03/08/2012 12:31 pm ET Updated Aug 31, 2012

The Whole Grain Stamp: What It's Trying To Tell You

Whether you're casually browsing the supermarket aisles or you're on a pointed mission to get everything on your list, you're probably not going to take the time to read every single little label on the packages of food you're throwing in the cart. Packages are littered with labels these days, so it's easy to miss them. But there's one tiny little yellow label that you should know about if you're a fan of eating whole grains. It's called the Whole Grain Stamp.

Seen above, the stamp can be found on breads, whole wheat pastas, cereals and several other food items. Introduced in 2006, the Whole Grain Stamp was created by the Whole Grains Council to help consumers identify which products contain certified amounts of whole grains. This humble little label makes life much easier for those of us trying to spot whole grain foods. Just make sure to look for the little yellow label featuring a sheaf of grain and a bold black border.

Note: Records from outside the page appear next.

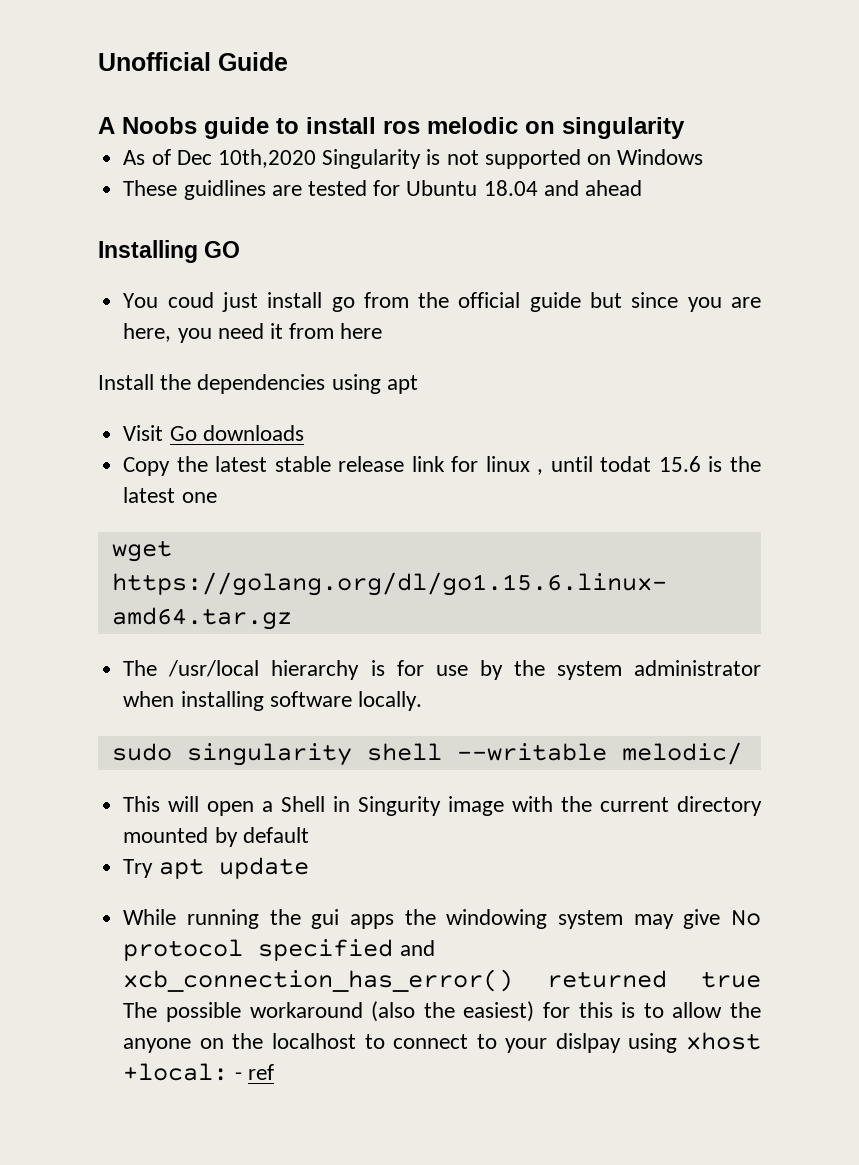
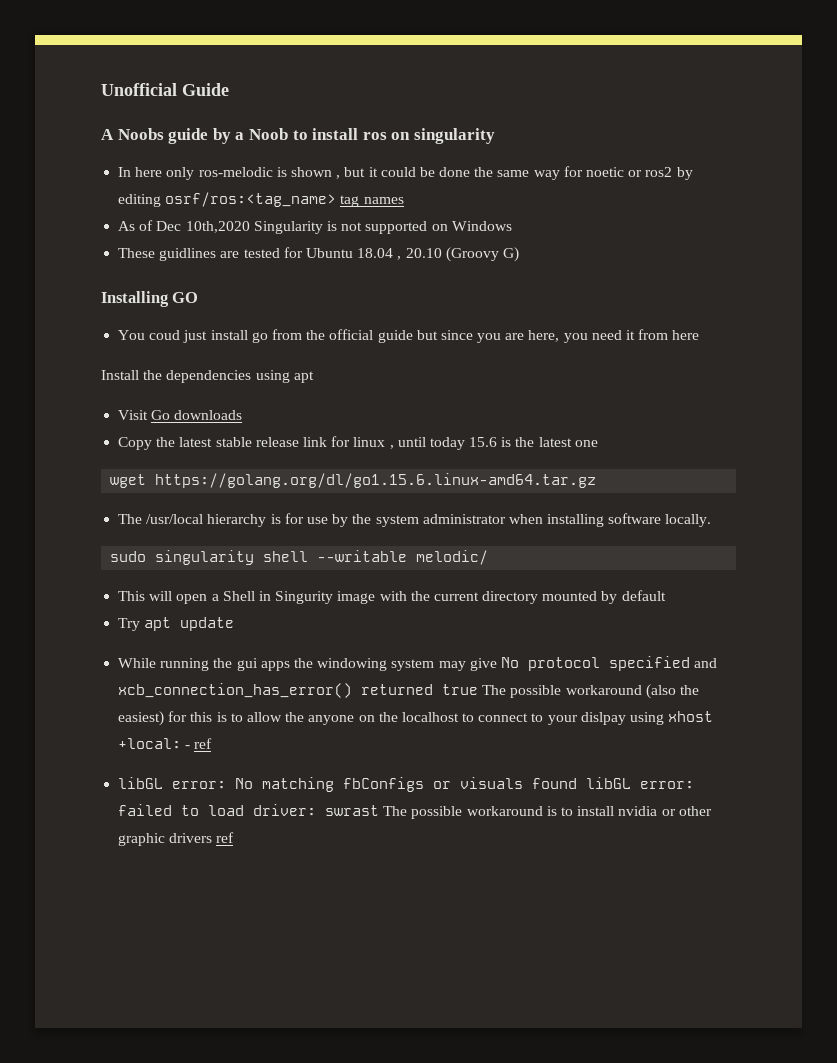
(269, 128) none -> [212,128,288,144] by a Noob
[427,117,518,134] melodic -> (387, 136) none
(685, 128) none -> [118,166,693,180] [118,192,404,207] // In here only ros-melodic is shown , but it could be done the same way for noetic or ros2 by editing osrf/ros:<tag_name> tag names
[543,180,642,196] and ahead -> [397,247,519,262] , 20.10 (Groovy G)
[600,456,652,472] todat -> [429,437,465,450] today
(274, 1072) none -> [118,777,695,792] [118,804,712,819] [118,832,235,846] // libGL error: No matching fbConfigs or visuals found libGL error: failed to load driver: swrast The possible workaround is to install nvidia or other graphic drivers ref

There are two different types of stamps to look out for: the "Basic Stamp" and the "100% Stamp."

100% Stamp
This one's easy. If a product bears this stamp, all of its grain ingredients are whole grains. These products are also guaranteed to contain at least 16 grams of whole grain per serving.

Basic Stamp
This one's a little trickier. Products labeled with this stamp contain at least 8 grams of whole grains per serving, but the product doesn't necessarily contain only whole grains -- it may also contain some refined grains. So even if a product has large amounts of whole grains, it must use the Basic Stamp if it also contains extra bran, germ or refined flour.

Each of these stamps display the number of grams of whole grains contained in one serving of the product. And because the stamp also reminds you that you should aim for eating 48 grams or more of whole grains every day, it couldn't be easier to make sure you're getting your daily dose.